---- GIVEN DATA

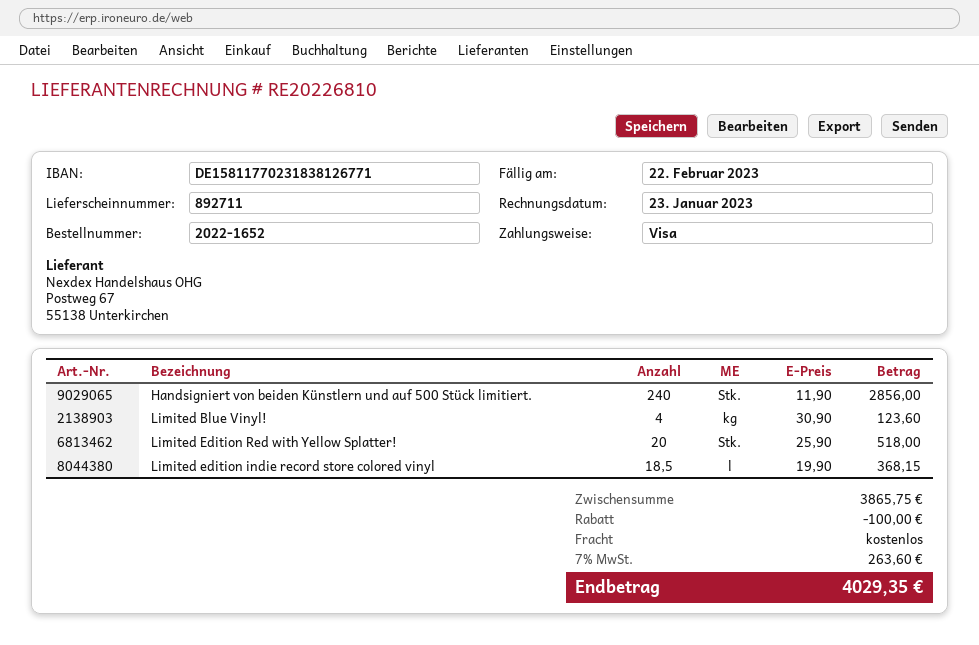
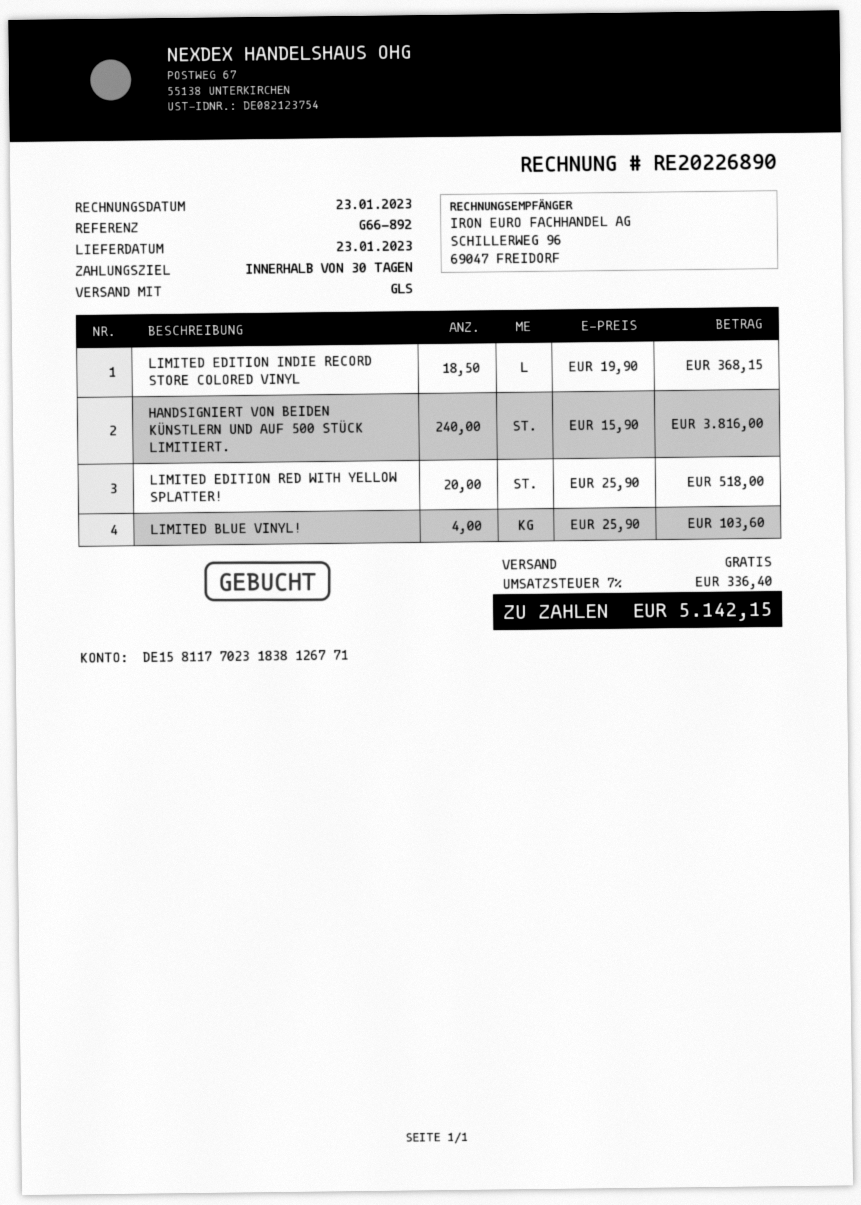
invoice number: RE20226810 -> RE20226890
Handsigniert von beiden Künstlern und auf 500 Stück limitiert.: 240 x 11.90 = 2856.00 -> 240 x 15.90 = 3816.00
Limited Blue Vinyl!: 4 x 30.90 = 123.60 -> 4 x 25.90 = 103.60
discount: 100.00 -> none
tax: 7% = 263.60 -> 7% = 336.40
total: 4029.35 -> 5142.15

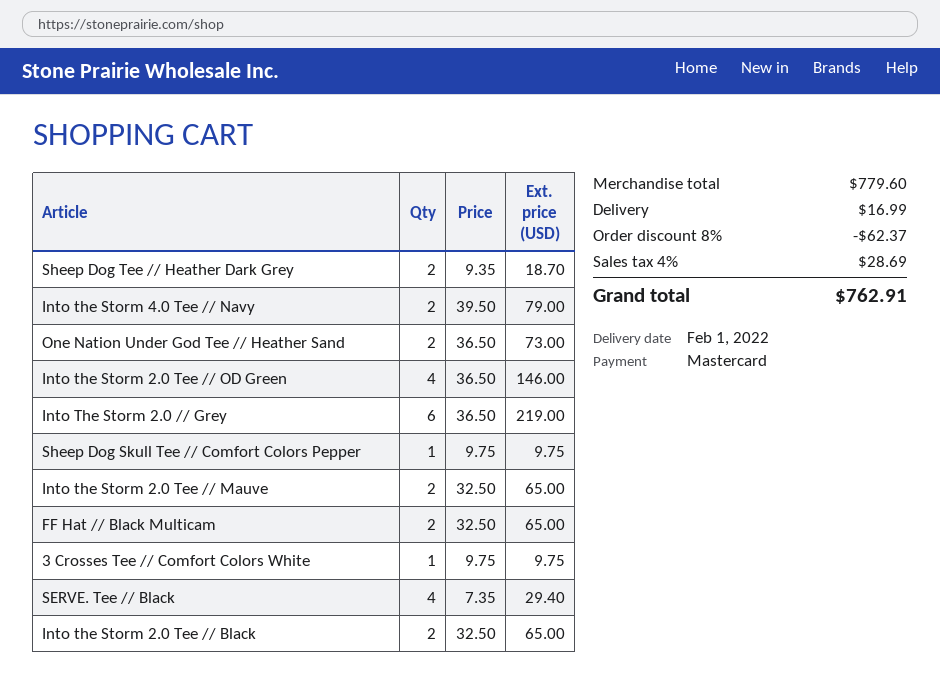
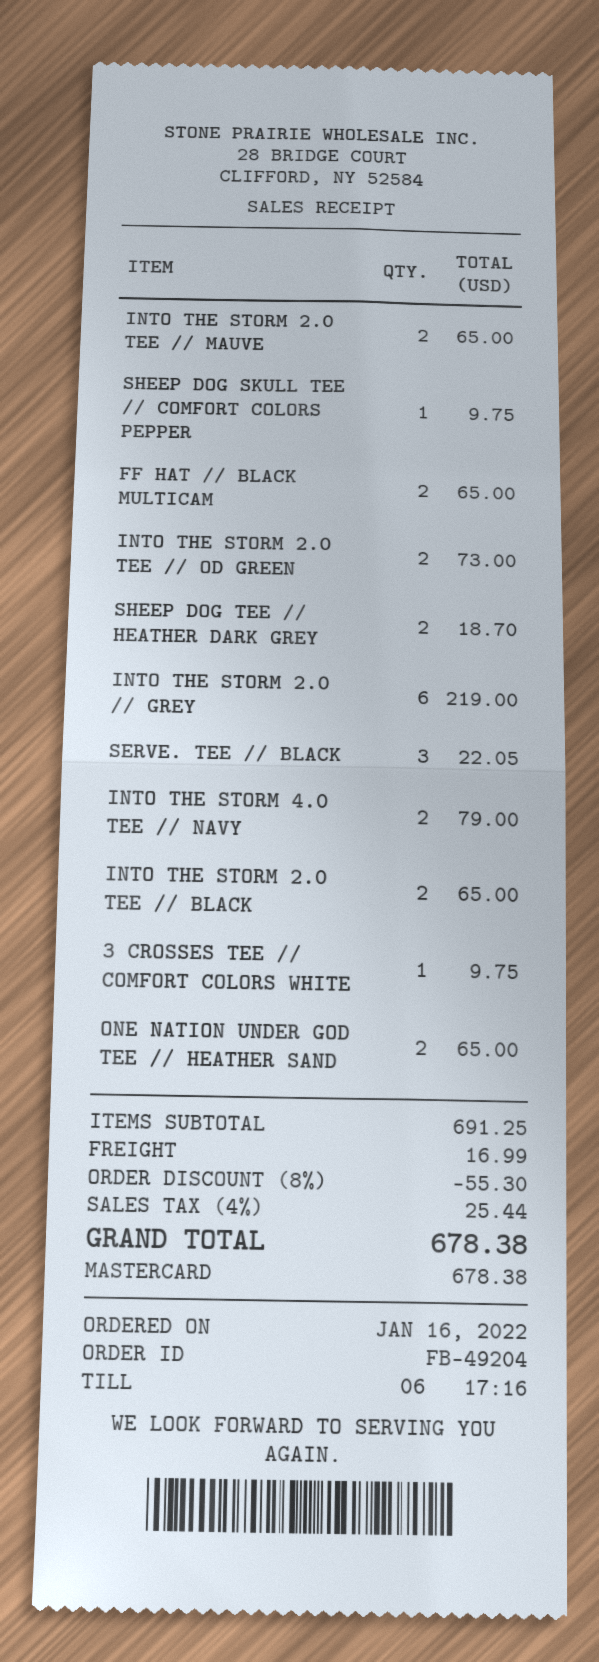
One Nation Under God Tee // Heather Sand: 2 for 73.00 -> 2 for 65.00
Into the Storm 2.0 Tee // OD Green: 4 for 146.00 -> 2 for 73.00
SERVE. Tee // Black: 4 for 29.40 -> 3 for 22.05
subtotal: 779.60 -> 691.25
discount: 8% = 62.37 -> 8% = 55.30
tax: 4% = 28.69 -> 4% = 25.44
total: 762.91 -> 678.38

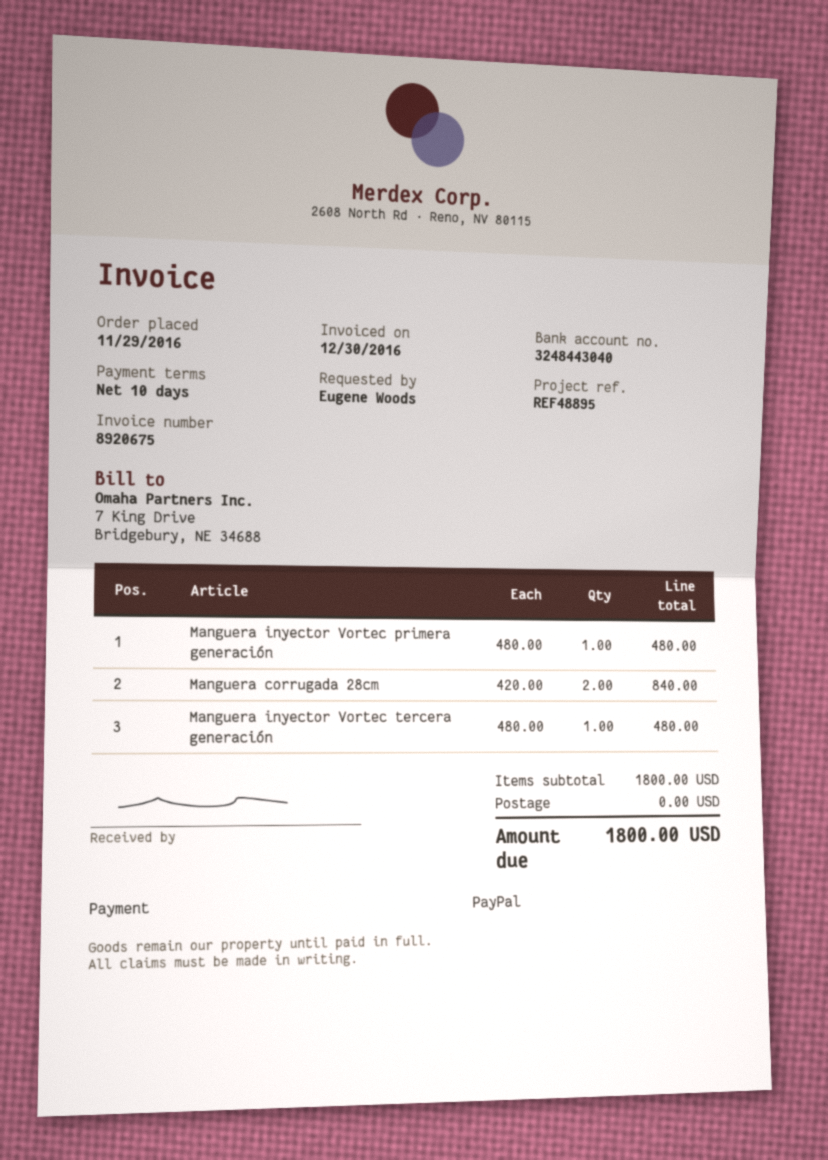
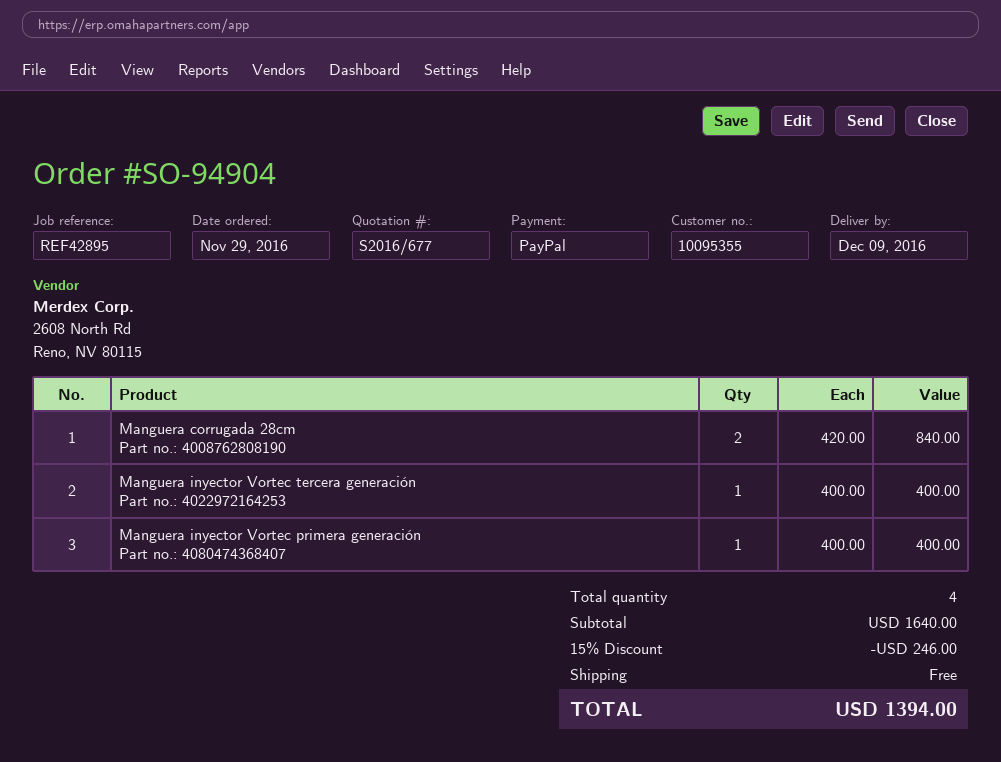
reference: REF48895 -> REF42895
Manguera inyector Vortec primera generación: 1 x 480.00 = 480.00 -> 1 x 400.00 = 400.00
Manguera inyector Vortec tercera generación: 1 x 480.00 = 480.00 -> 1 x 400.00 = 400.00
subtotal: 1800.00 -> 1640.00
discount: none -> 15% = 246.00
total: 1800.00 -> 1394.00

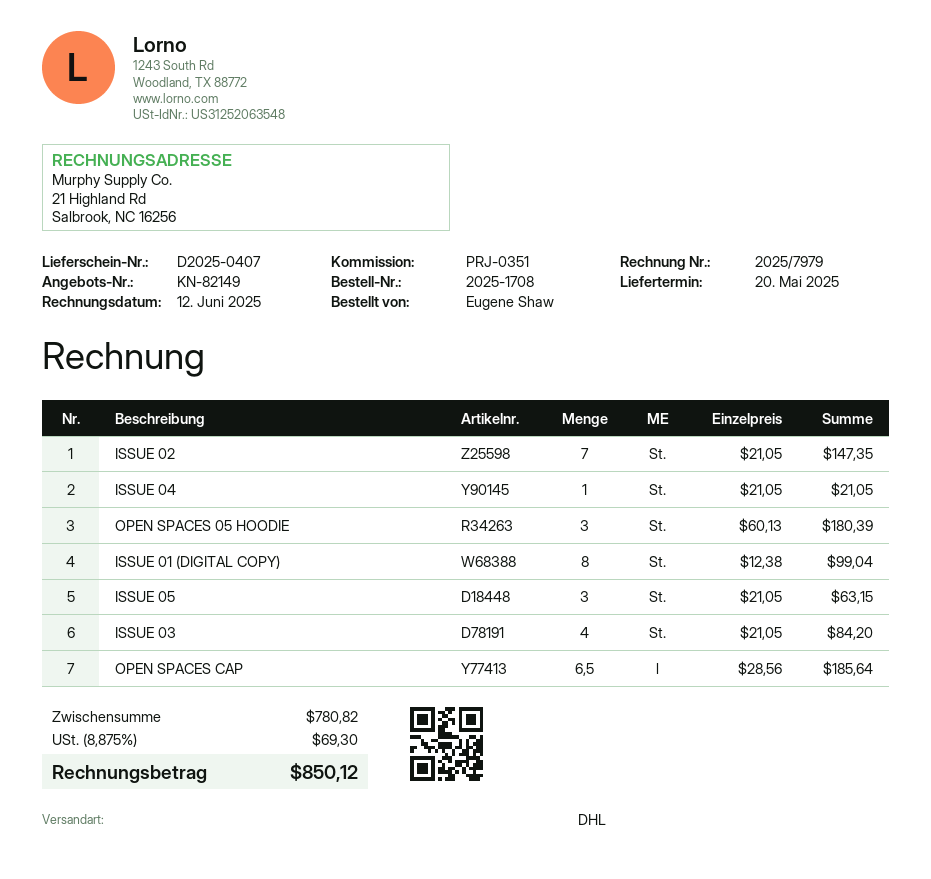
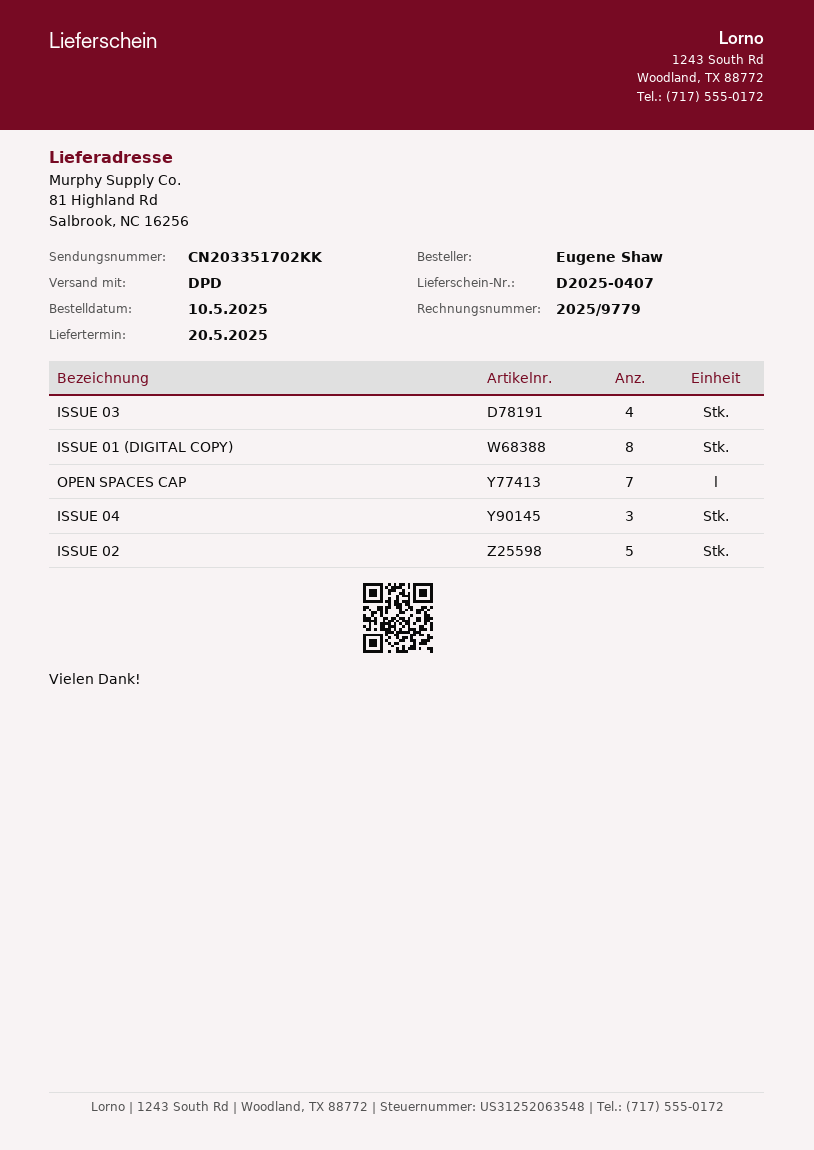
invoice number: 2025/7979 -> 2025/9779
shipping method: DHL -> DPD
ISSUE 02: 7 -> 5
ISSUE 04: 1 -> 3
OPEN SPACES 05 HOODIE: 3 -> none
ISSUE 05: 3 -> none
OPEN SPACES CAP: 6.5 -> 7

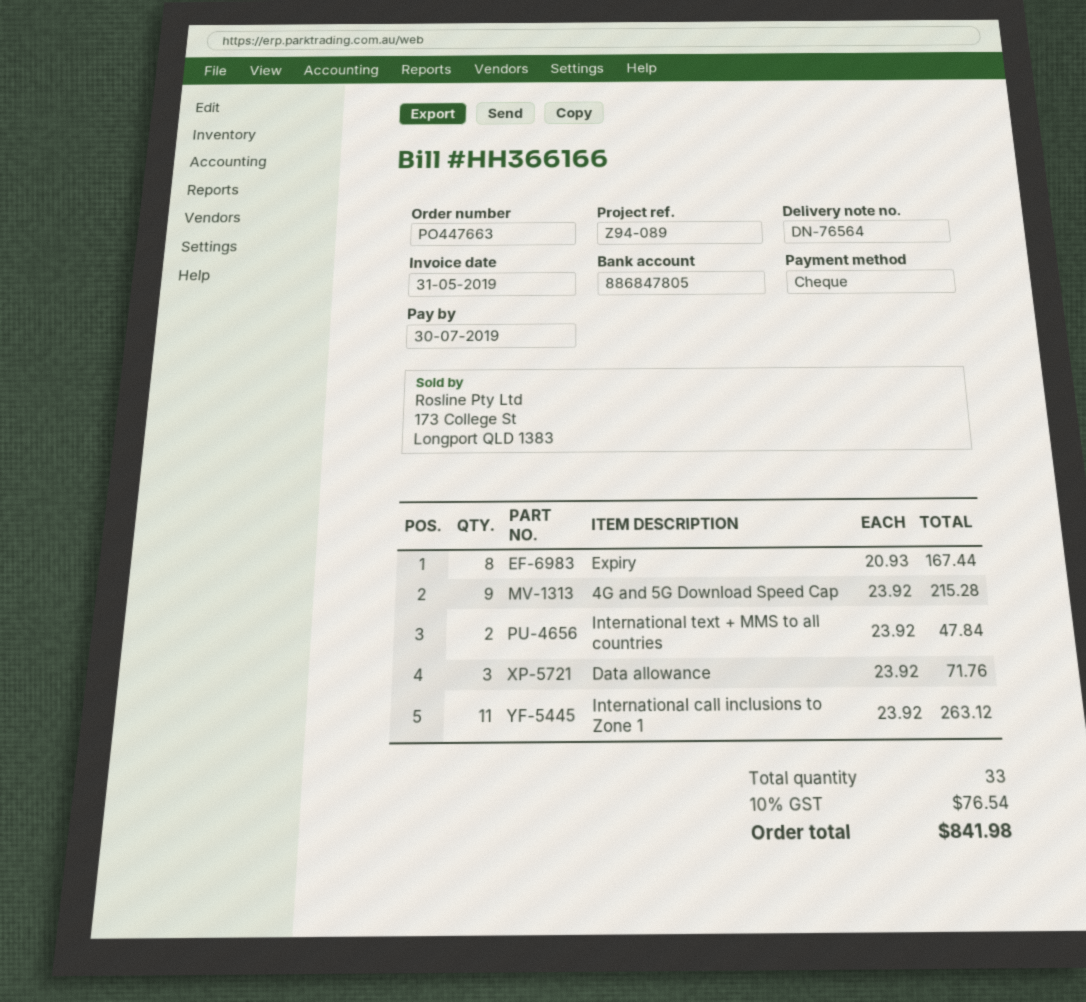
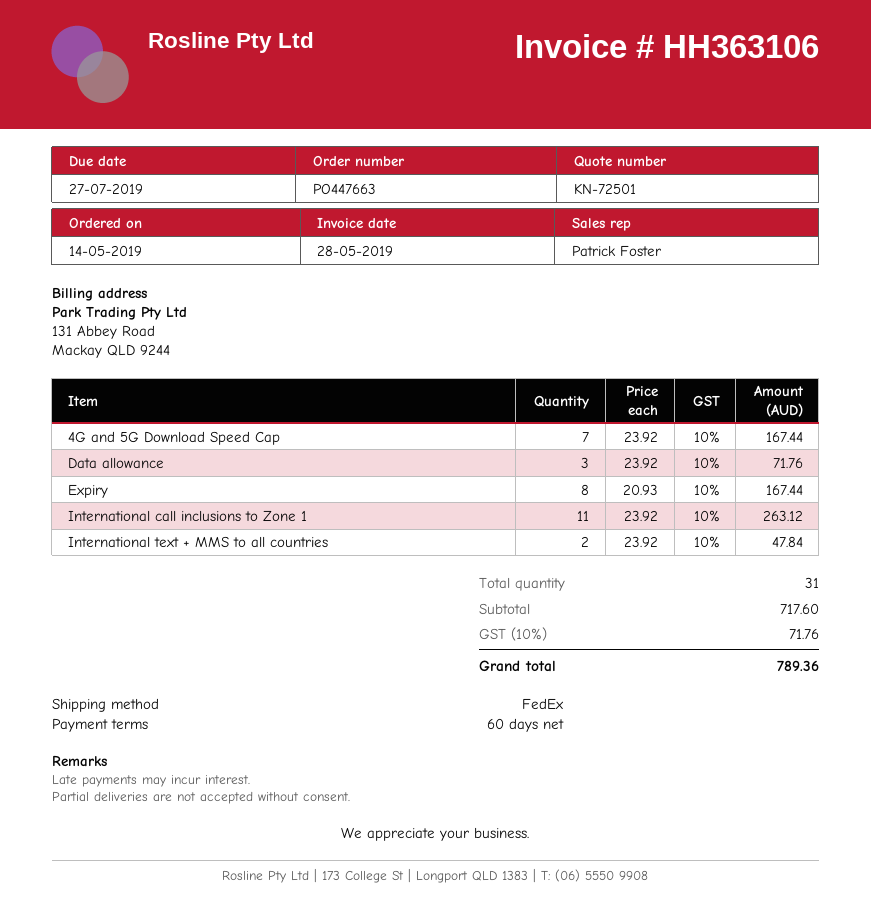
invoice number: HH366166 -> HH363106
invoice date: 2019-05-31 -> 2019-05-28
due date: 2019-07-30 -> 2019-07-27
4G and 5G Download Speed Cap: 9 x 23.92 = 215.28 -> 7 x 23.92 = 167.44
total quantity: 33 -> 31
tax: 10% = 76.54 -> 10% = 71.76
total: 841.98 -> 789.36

--------

PROBLEM STATEMENT – Both the line above containing "Manguera inyector Vortec tercera" and the line containing "invoice date: 2019-05-31 -> 2019-05-28" belong in the copy, along with every line between them; print these exactly and omit the pictures.

SOLUTION FOR THIS TASK –
Manguera inyector Vortec tercera generación: 1 x 480.00 = 480.00 -> 1 x 400.00 = 400.00
subtotal: 1800.00 -> 1640.00
discount: none -> 15% = 246.00
total: 1800.00 -> 1394.00

invoice number: 2025/7979 -> 2025/9779
shipping method: DHL -> DPD
ISSUE 02: 7 -> 5
ISSUE 04: 1 -> 3
OPEN SPACES 05 HOODIE: 3 -> none
ISSUE 05: 3 -> none
OPEN SPACES CAP: 6.5 -> 7

invoice number: HH366166 -> HH363106
invoice date: 2019-05-31 -> 2019-05-28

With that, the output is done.